======== Data excerpts

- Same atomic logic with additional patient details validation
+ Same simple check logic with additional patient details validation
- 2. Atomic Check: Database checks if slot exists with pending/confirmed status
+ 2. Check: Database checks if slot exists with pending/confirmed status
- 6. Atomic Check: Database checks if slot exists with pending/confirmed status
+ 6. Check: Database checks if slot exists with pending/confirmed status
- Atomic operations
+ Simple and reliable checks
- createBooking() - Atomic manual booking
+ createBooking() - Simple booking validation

================

--- Task brief ---
Every line above that holds the string "with" counts once; give the total and nothing more.

--- Solution for this exercise ---
6